What amounts are allowable for meals?
See the Summary of Allowable Travel Expenses for allowable amounts and the time frames eligible for reimbursement.
If I go under the allowable amount for lunch, can I spend more than the allowable amount for dinner?
If a traveler is in travel status long enough to qualify for more than one meal the total of all meals is considered rather than the individual amounts. For example, if you were in travel status the entire day for an out-of-state trip and your actual expenses were $7 for breakfast, $10 for lunch, and $23 for dinner you still would be within the allowable daily maximums.
If I go under the allowable amount for one day, can I spend more than the allowable amount for another day on the same trip?
No, each day is treated separately regarding the maximum allowable meal amounts.
Are receipts required for meal expenses?
Receipts for an individual's meals are only required when the amount of the meal is $75.00 or more.

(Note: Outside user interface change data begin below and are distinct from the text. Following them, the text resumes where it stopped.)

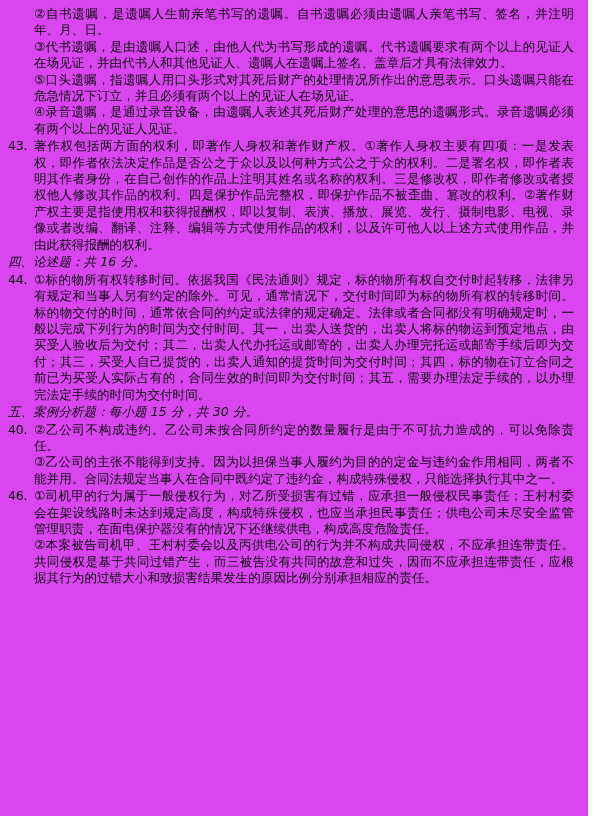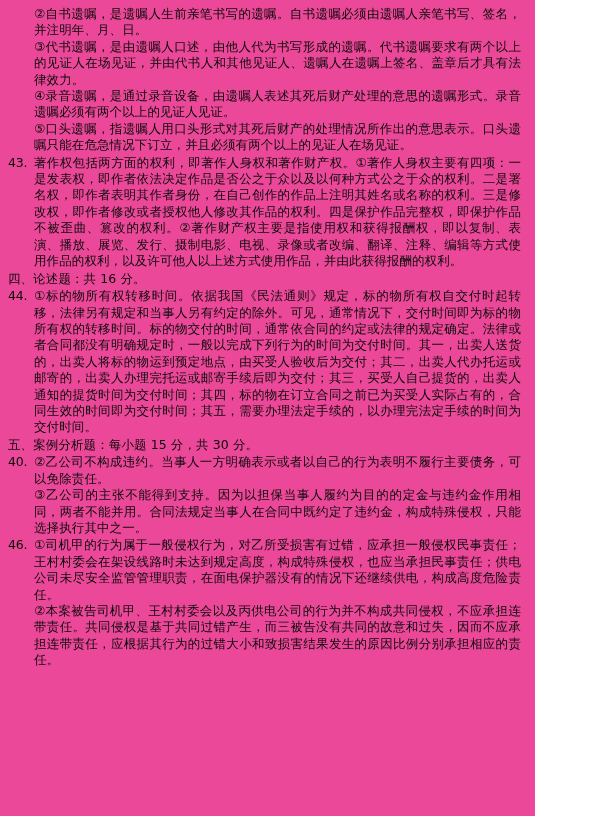--- a/index.html
+++ b/index.html
@@ -16,11 +16,11 @@
   }
   .page {
     position: relative;
-    width: 535px;
+    width: 588px;
     height: 816px;
     box-sizing: border-box;
     padding: 6px 14px 0 8px;
-    background: #ec4899;
+    background: #d946ef;
   }
   .block {
     display: flex;

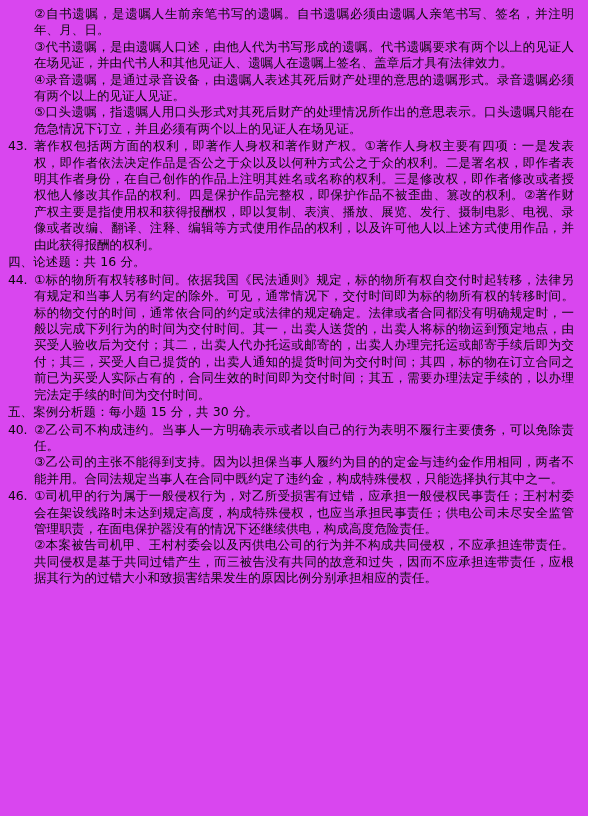--- a/index.html
+++ b/index.html
@@ -67,8 +67,8 @@
     <div class="body-text">
       <p class="para">②自书遗嘱，是遗嘱人生前亲笔书写的遗嘱。自书遗嘱必须由遗嘱人亲笔书写、签名，并注明年、月、日。</p>
       <p class="para">③代书遗嘱，是由遗嘱人口述，由他人代为书写形成的遗嘱。代书遗嘱要求有两个以上的见证人在场见证，并由代书人和其他见证人、遗嘱人在遗嘱上签名、盖章后才具有法律效力。</p>
+      <p class="para">⑤口头遗嘱，指遗嘱人用口头形式对其死后财产的处理情况所作出的意思表示。口头遗嘱只能在危急情况下订立，并且必须有两个以上的见证人在场见证。</p>
       <p class="para">④录音遗嘱，是通过录音设备，由遗嘱人表述其死后财产处理的意思的遗嘱形式。录音遗嘱必须有两个以上的见证人见证。</p>
-      <p class="para">⑤口头遗嘱，指遗嘱人用口头形式对其死后财产的处理情况所作出的意思表示。口头遗嘱只能在危急情况下订立，并且必须有两个以上的见证人在场见证。</p>
     </div>
   </div>
 

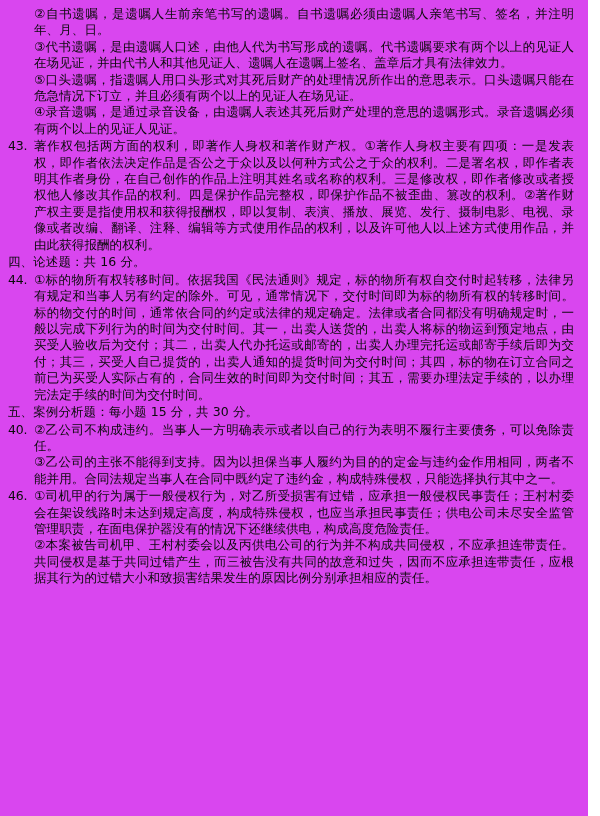--- a/index.html
+++ b/index.html
@@ -52,6 +52,7 @@
     line-height: 16.6px;
     letter-spacing: 0.1px;
     margin: 1px 0 1px 0;
+    font-style: italic;
   }
   .para {
     margin: 0;

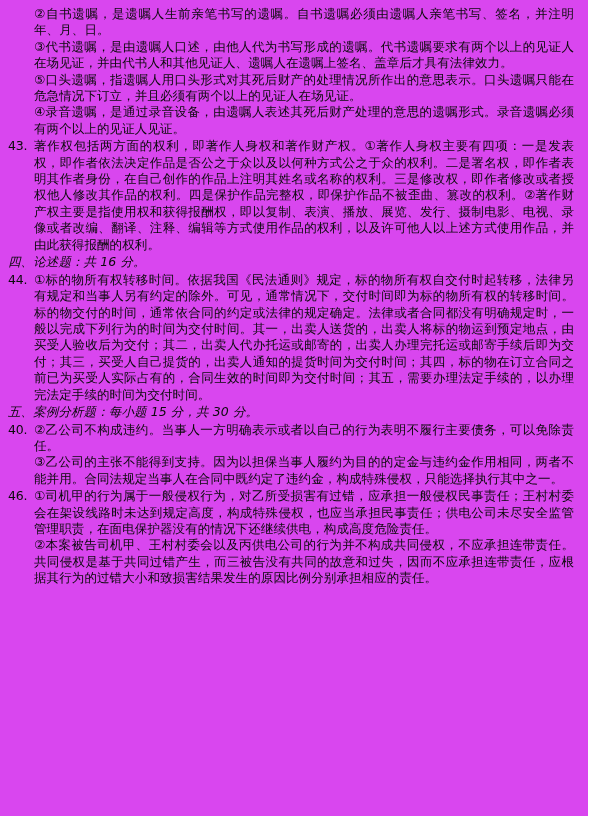--- a/index.html
+++ b/index.html
@@ -94,7 +94,7 @@
   <div class="block">
     <div class="num">40.</div>
     <div class="body-text">
-      <p class="para">②乙公司不构成违约。当事人一方明确表示或者以自己的行为表明不履行主要债务，可以免除责任。</p>
+      <p class="para">②乙公司不构成违约。乙公司未按合同所约定的数量履行是由于不可抗力造成的，可以免除责任。</p>
       <p class="para">③乙公司的主张不能得到支持。因为以担保当事人履约为目的的定金与违约金作用相同，两者不能并用。合同法规定当事人在合同中既约定了违约金，构成特殊侵权，只能选择执行其中之一。</p>
     </div>
   </div>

As the individual meal limits for domestic travel are well below $75.00, receipts usually would not be required. However, when claiming actual expenses for an individual's meals for foreign travel, receipts would be required for meals of $75.00 or more. Use of the per diem method for an individual's meals would not require receipts. However, group meals for either domestic or international travel require itemized receipts, regardless of the amount.
Am I allowed to claim the full "per diem" for meals, whether I spent that amount or not?
There is no "per diem" amount for domestic travel. For domestic travel only the actual amounts spent (subject to daily maximums) may be claimed for reimbursement. If you did not spend the maximum amount, you should not claim the maximum amount.
However, for foreign travel ISU allows the foreign per diem rates established by the U.S. State Department.
If I was in a very expensive location, how can I get reimbursed for the amount I spent in excess of the daily maximum?
The Employee Reimbursement System has specific meal limits that were set by the Board of Regents, depending on whether the travel is in-state or out-of-state. Normally, your reimbursement should be capped to these specific limits.
If there are extenuating circumstances you can shift the meal expense to the Miscellaneous Expense - Other area and specify in the Other Comments box the reasons why you are requesting an exception. However, routinely overriding the limits set by the Board of Regents is not allowed.
Allowable exceptions would include attending a banquet where the fixed price exceeded the allowable meal limit or paying for a group interview meal. Unallowable exceptions would include choosing unreasonably priced restaurants when other options are available. When a group of ISU employees goes out together for a meal, having one person pick up the tab is not a justification for exceeding the per-person limit.
On my Payroll Info on AccessPlus there was an amount recorded for "Taxable Meals." What does this mean?
Meals on trips not requiring overnight travel are required to be reported to the IRS as taxable income unless the primary purpose of the meal was to discuss business with a client (not another ISU employee). The Employee Reimbursement System automatically records non-overnight meals as taxable. If the primary purpose of the meal was to discuss business with a client, you can override the default setting by changing the taxable meals indicator for that meal to No, and stating the reason for the overriding the default setting in the Other Comments box at the bottom of the screen.
This page was last updated on February 16, 2016.